Zinc Blende Structure
 Typical example ZnS.
 S2- ions adopt a fcc arrangement.
 Zn2+ ions have a coordination number of 4.
 The S2- ions are placed in a tetrahedron around the Zn2+ ions.
 Example: CuCl.
Fluorite Structure
 Typical example CaF2 Ca2+ ions in a fcc arrangement.
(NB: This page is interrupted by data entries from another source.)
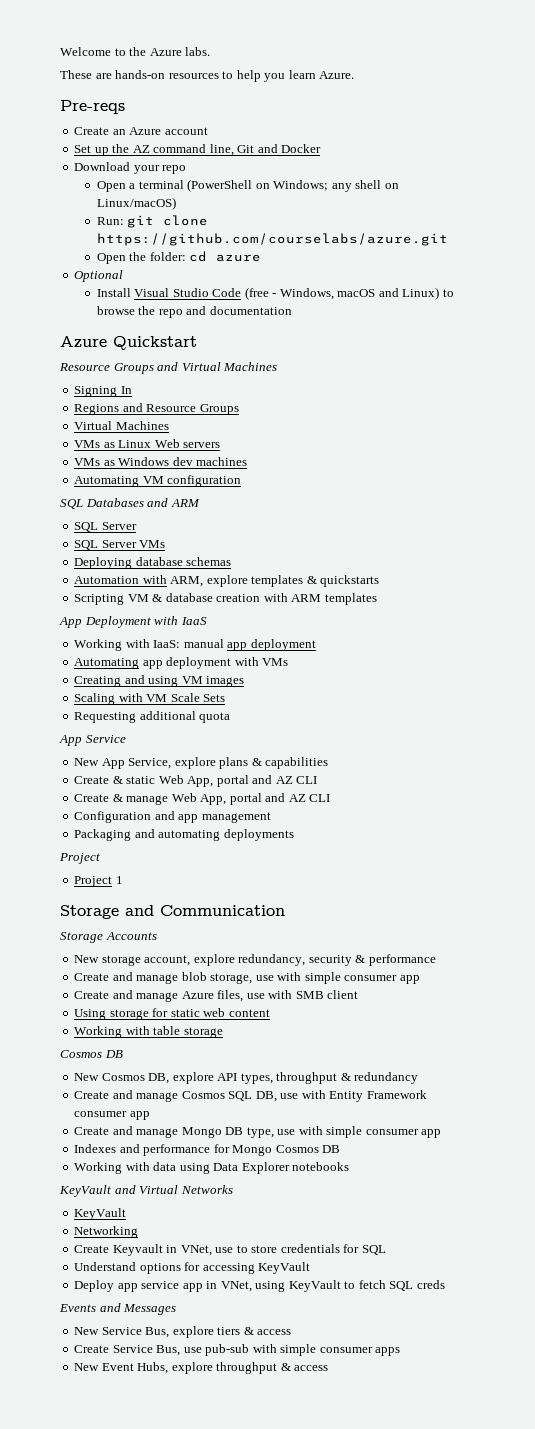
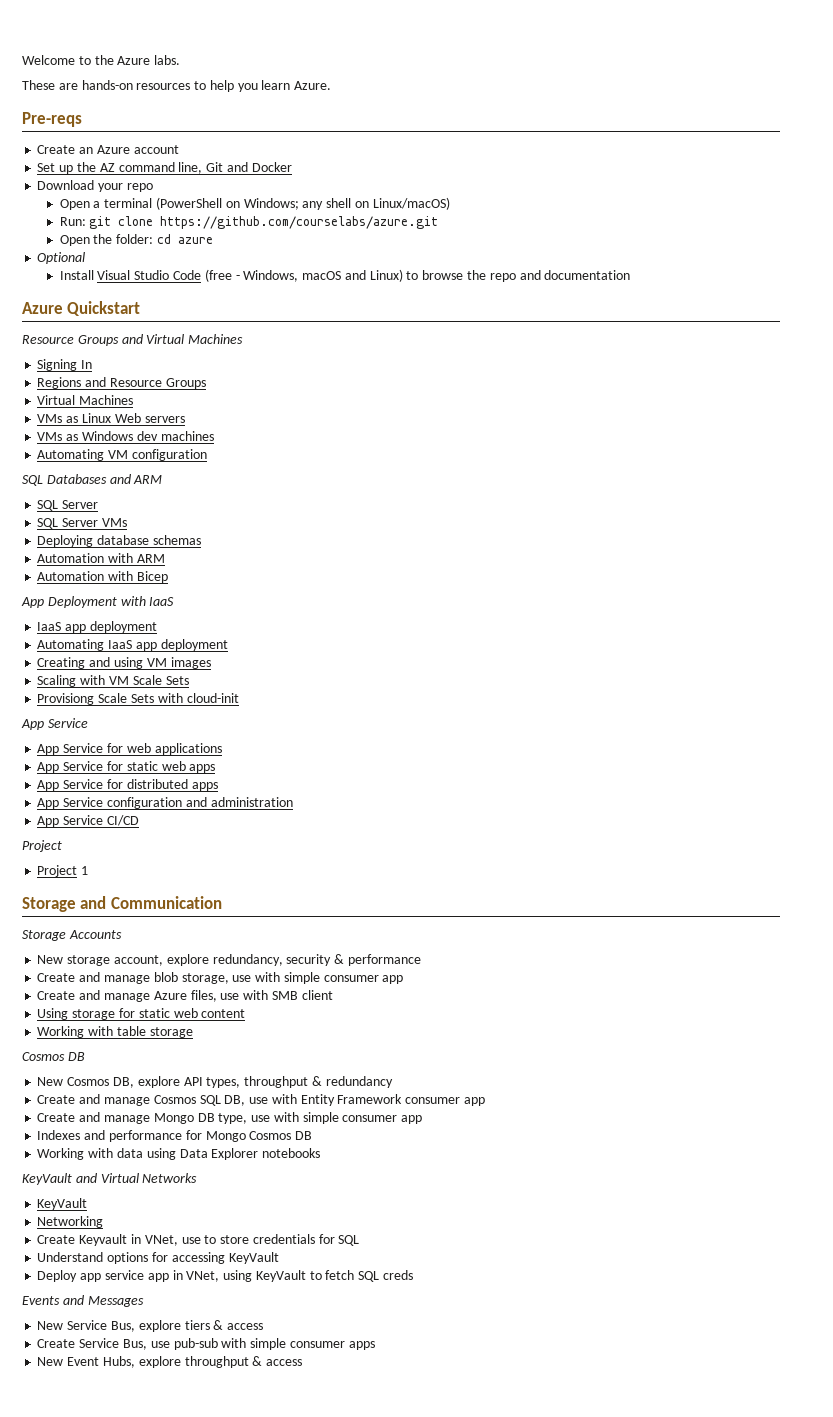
- Automation with ARM, explore templates & quickstarts
- Scripting VM & database creation with ARM templates
+ Automation with ARM
+ Automation with Bicep
  App Deployment with IaaS
- Working with IaaS: manual app deployment
+ IaaS app deployment
- Automating app deployment with VMs
+ Automating IaaS app deployment
- Requesting additional quota
+ Provisiong Scale Sets with cloud-init
  App Service
- New App Service, explore plans & capabilities
- Create & static Web App, portal and AZ CLI
- Create & manage Web App, portal and AZ CLI
- Configuration and app management
- Packaging and automating deployments
+ App Service for web applications
+ App Service for static web apps
+ App Service for distributed apps
+ App Service configuration and administration
+ App Service CI/CD

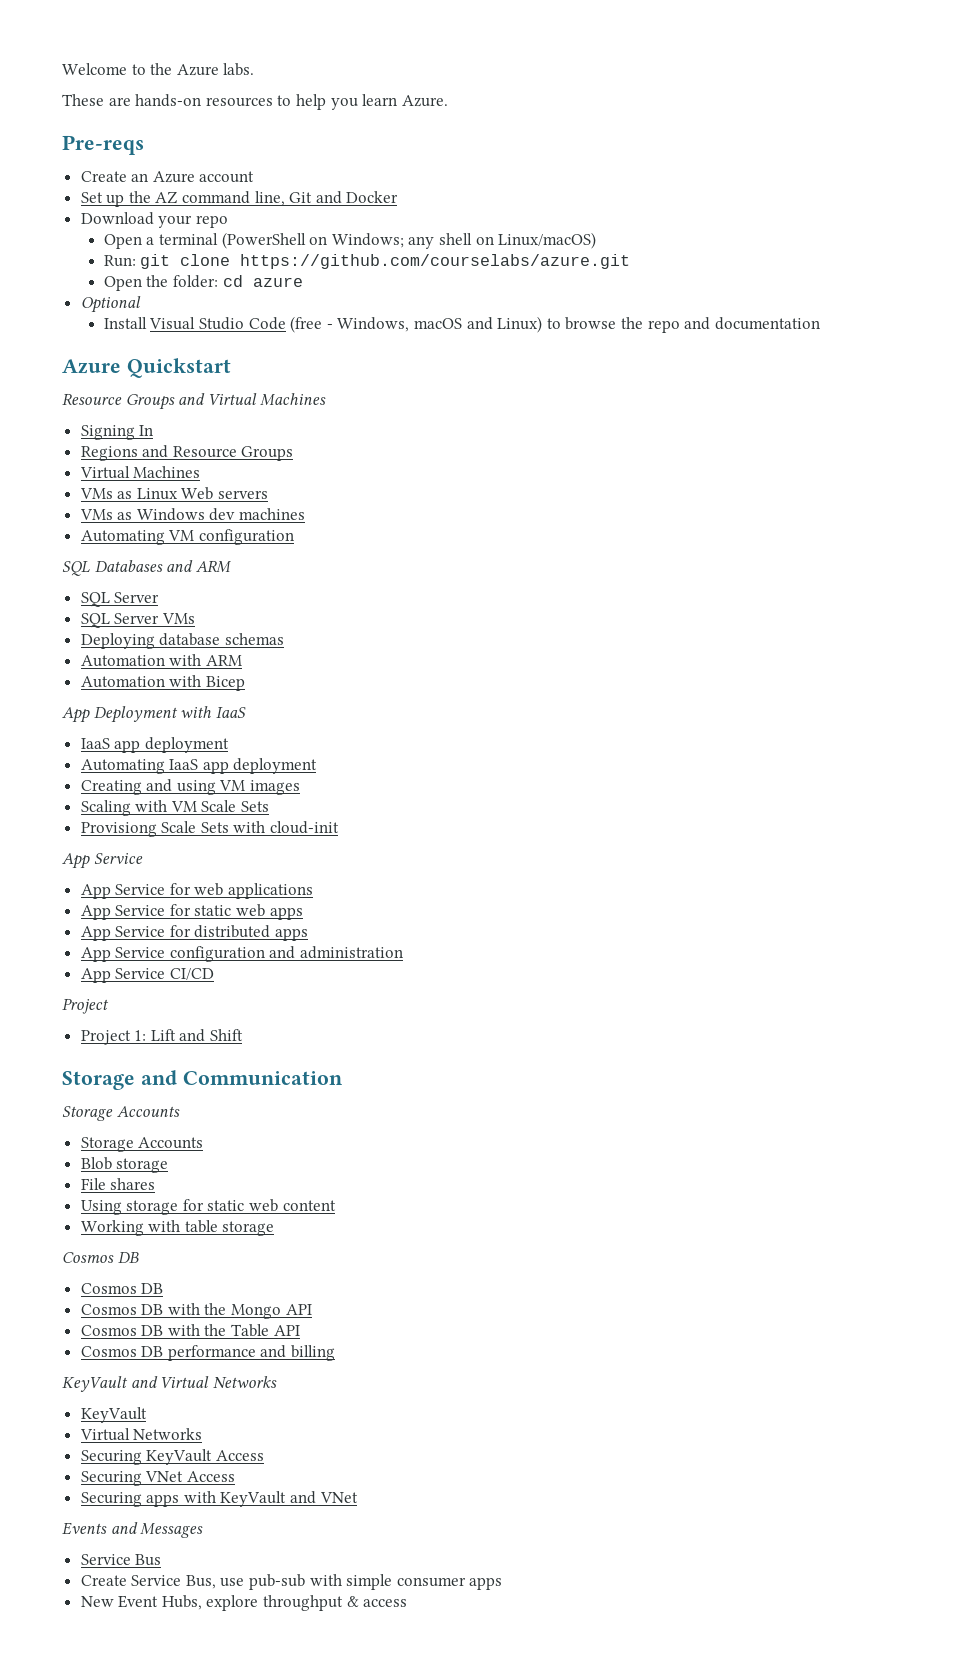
- Project 1
+ Project 1: Lift and Shift
  Storage and Communication
  Storage Accounts
- New storage account, explore redundancy, security & performance
- Create and manage blob storage, use with simple consumer app
- Create and manage Azure files, use with SMB client
+ Storage Accounts
+ Blob storage
+ File shares
  Working with table storage
  Cosmos DB
- New Cosmos DB, explore API types, throughput & redundancy
- Create and manage Cosmos SQL DB, use with Entity Framework consumer app
- Create and manage Mongo DB type, use with simple consumer app
- Indexes and performance for Mongo Cosmos DB
- Working with data using Data Explorer notebooks
+ Cosmos DB
+ Cosmos DB with the Mongo API
+ Cosmos DB with the Table API
+ Cosmos DB performance and billing
  KeyVault and Virtual Networks
  KeyVault
- Networking
- Create Keyvault in VNet, use to store credentials for SQL
- Understand options for accessing KeyVault
- Deploy app service app in VNet, using KeyVault to fetch SQL creds
+ Virtual Networks
+ Securing KeyVault Access
+ Securing VNet Access
+ Securing apps with KeyVault and VNet
  Events and Messages
- New Service Bus, explore tiers & access
+ Service Bus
 There are twice as many F- per Ca2+ ions in each unit cell.
 Examples: BaCl2, PbF2
4. Metallic Solids
Meltallic Solids (formed from metal atoms) - soft or hard, high
melting points, good conductivity, malleable and ductile
 Metallic solids have metal atoms in hcp, fcc or bcc arrangements.
 Coordination number for each atom is either 8 or 12.
 Problem: the bonding is too strong for London dispersion and
there are not enough electrons for covalent bonds.
 Resolution: the metal nuclei float in a sea of electrons.
Metals conduct because the electons are delocalized and are mobile.